Segment Start: Data section

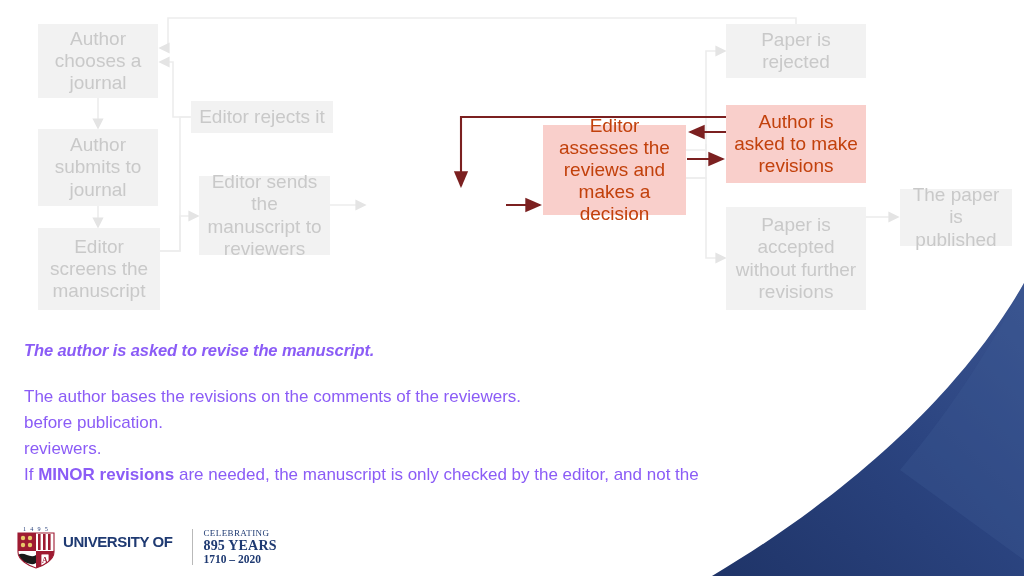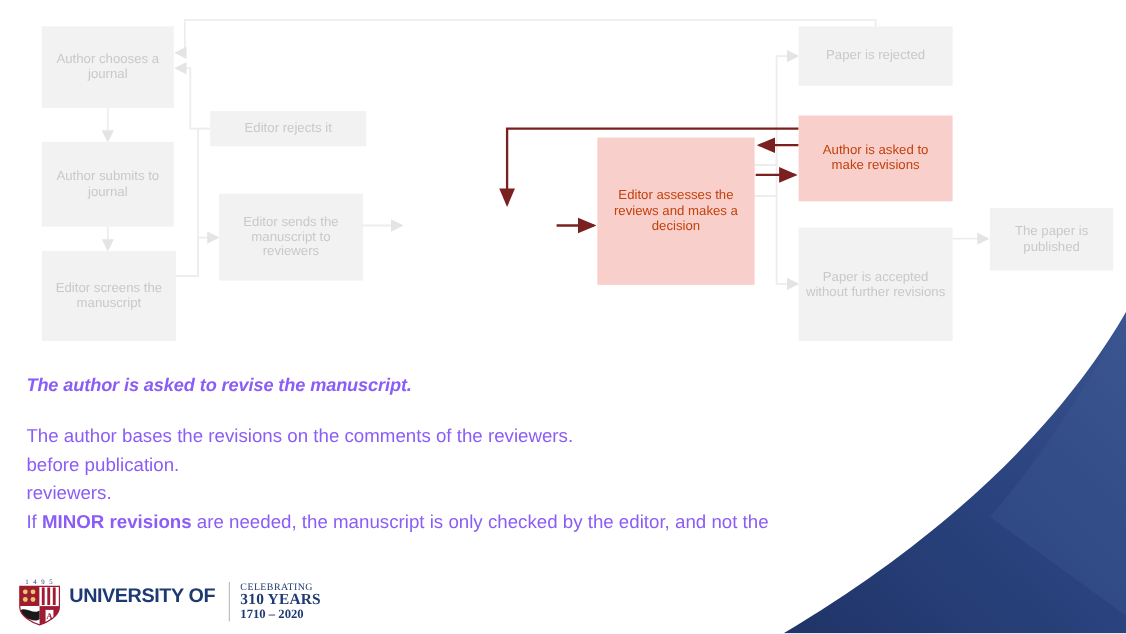--- a/index.html
+++ b/index.html
@@ -39,21 +39,21 @@
     left: 0; top: 0;
     width: 1024px; height: 330px;
   }
   .node {
     position: absolute;
     box-sizing: border-box;
     display: flex;
     align-items: center;
     text-align: center;
     line-height: 1.16;
-    font-size: 12px;
+    font-size: 19px;
     padding: 2px 6px;
   }
   .node.gray {
     background: #f2f2f2;
     color: #c9c9c9;
   }
   .node.pink {
     background: #f9cfcb;
     color: #c2410c;
   }
@@ -92,21 +92,21 @@
     align-items: center;
   }
   #crest { width: 44px; height: 46px; flex: none; }
   #uni-wordmark {
     margin-left: 5px;
     color: #1f3a72;
     font-weight: bold;
     line-height: 0.95;
     letter-spacing: -0.4px;
   }
-  #uni-line1 { font-size: 18px; margin-top: 44px; }
+  #uni-line1 { font-size: 15px; margin-top: 44px; }
   #uni-line2 { font-size: 21.5px; margin-top: 34px; }
   #logo-divider {
     width: 1px;
     height: 36px;
     background: #b9b9b9;
     margin: 0 10px 0 12px;
   }
   #celebrating {
     color: #1f3a72;
     line-height: 1.12;
@@ -200,21 +200,21 @@
 
     <div class="node gray" style="left:191px; top:101px; width:142px; height:32px;">
       <span>Editor rejects it</span>
     </div>
 
     <div class="node gray" style="left:199px; top:176px; width:131px; height:79px;">
       <span>Editor sends the manuscript to reviewers</span>
     </div>
 
 
-    <div class="node pink" style="left:543px; top:125px; width:143px; height:134px;">
+    <div class="node pink" style="left:543px; top:125px; width:143px; height:90px;">
       <span>Editor assesses the reviews and makes a decision</span>
     </div>
 
     <div class="node gray" style="left:726px; top:24px; width:140px; height:54px;">
       <span>Paper is rejected</span>
     </div>
 
     <div class="node pink" style="left:726px; top:105px; width:140px; height:78px;">
       <span>Author is asked to make revisions</span>
     </div>
@@ -273,18 +273,18 @@
 
     <div id="uni-wordmark">
       <div id="uni-line1">UNIVERSITY OF</div>
       <div id="uni-line2">ABERDEEN</div>
     </div>
 
     <div id="logo-divider"></div>
 
     <div id="celebrating">
       <div id="celeb-line1">CELEBRATING</div>
-      <div id="celeb-line2">310 YEARS</div>
+      <div id="celeb-line2">895 YEARS</div>
       <div id="celeb-line3">1710 – 2020</div>
     </div>
   </div>
 
 </div>
 
 </body></html>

Segment End: Data section

Exercise details: Could you copy every line from the records that mentions the word "span"?

Exercise answer:
       <span>Editor rejects it</span>
       <span>Editor sends the manuscript to reviewers</span>
       <span>Editor assesses the reviews and makes a decision</span>
       <span>Paper is rejected</span>
       <span>Author is asked to make revisions</span>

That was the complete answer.